Try it:
Your answer should be the lines below from the one with "payment method: gift card -> cash" to the one with "total: 104.30 -> 121.78", both included, given again exactly and with nothing added.

[Before-and-after change data]
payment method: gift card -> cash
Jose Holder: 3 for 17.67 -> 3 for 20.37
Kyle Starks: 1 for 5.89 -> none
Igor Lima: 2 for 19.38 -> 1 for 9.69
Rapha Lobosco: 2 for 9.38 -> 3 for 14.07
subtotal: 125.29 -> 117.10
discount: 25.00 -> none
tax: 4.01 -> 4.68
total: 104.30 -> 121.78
* * *
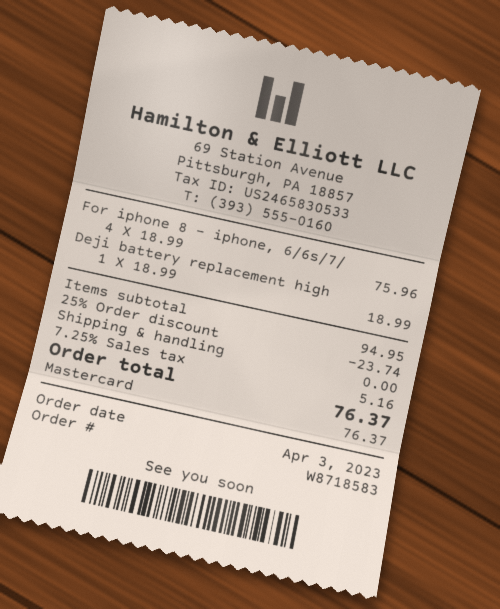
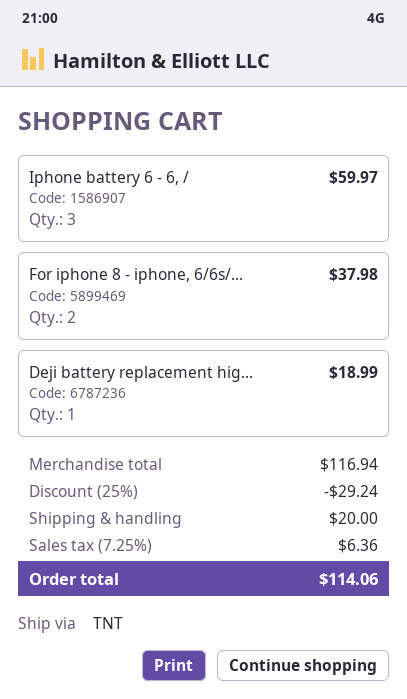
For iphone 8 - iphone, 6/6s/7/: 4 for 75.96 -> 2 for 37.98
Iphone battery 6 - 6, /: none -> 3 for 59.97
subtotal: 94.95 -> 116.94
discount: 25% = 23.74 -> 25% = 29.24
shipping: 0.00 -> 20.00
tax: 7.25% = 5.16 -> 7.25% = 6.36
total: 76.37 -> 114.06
...
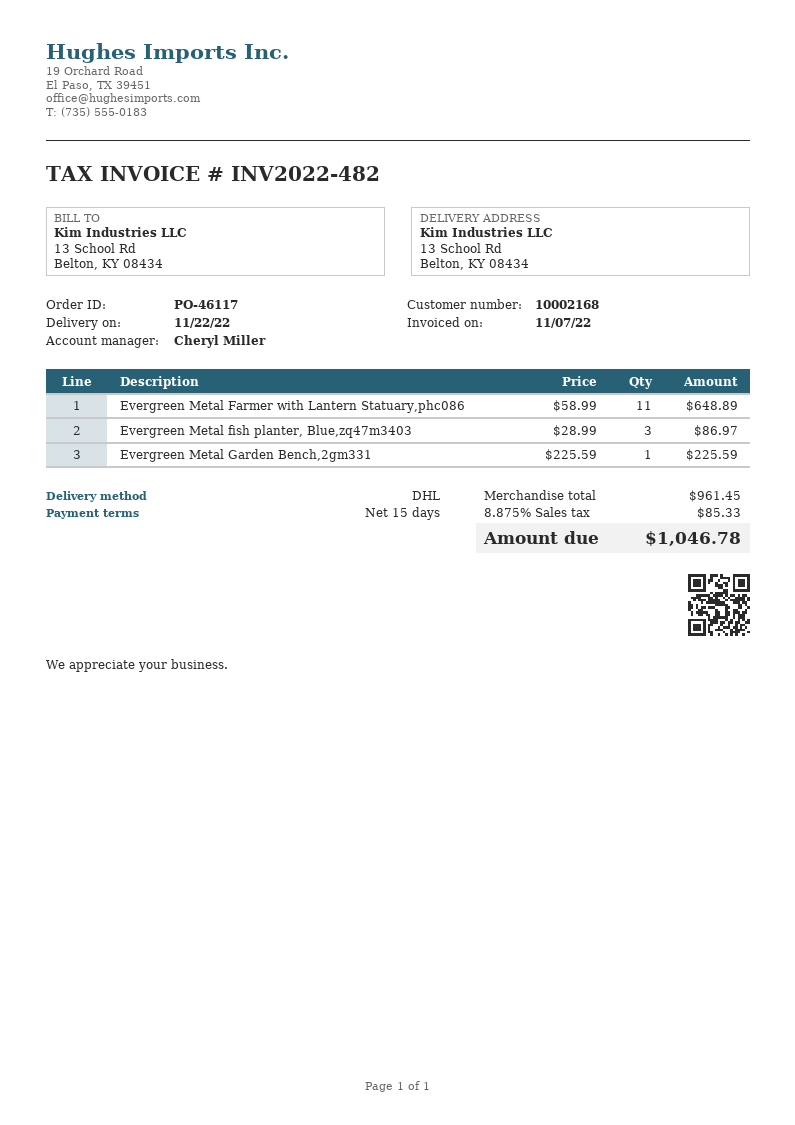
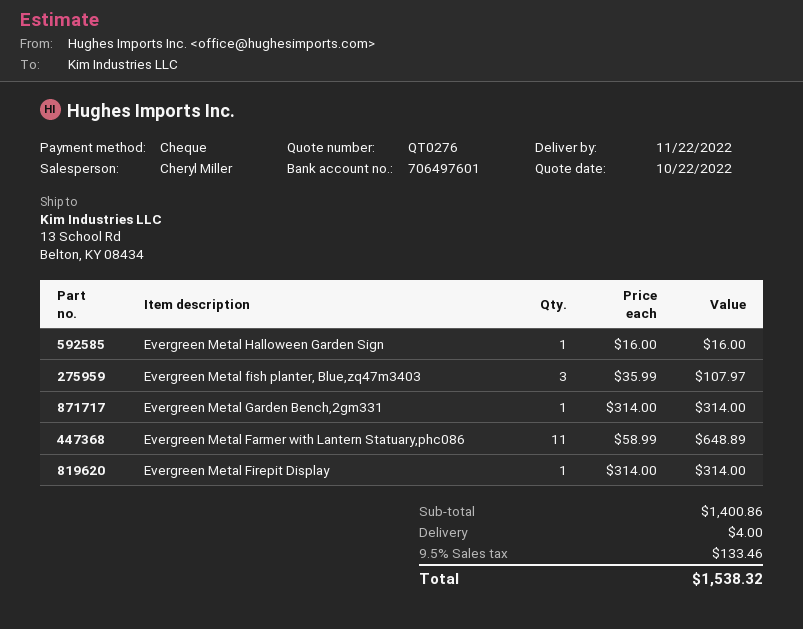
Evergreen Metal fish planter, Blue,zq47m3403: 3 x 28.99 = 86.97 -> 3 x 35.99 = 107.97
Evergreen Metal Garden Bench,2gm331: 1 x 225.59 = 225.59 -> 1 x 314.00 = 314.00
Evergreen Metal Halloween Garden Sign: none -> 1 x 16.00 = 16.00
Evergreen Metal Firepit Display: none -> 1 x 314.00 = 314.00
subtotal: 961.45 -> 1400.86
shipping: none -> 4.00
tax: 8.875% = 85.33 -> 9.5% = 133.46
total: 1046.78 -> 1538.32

Problem solution:
payment method: gift card -> cash
Jose Holder: 3 for 17.67 -> 3 for 20.37
Kyle Starks: 1 for 5.89 -> none
Igor Lima: 2 for 19.38 -> 1 for 9.69
Rapha Lobosco: 2 for 9.38 -> 3 for 14.07
subtotal: 125.29 -> 117.10
discount: 25.00 -> none
tax: 4.01 -> 4.68
total: 104.30 -> 121.78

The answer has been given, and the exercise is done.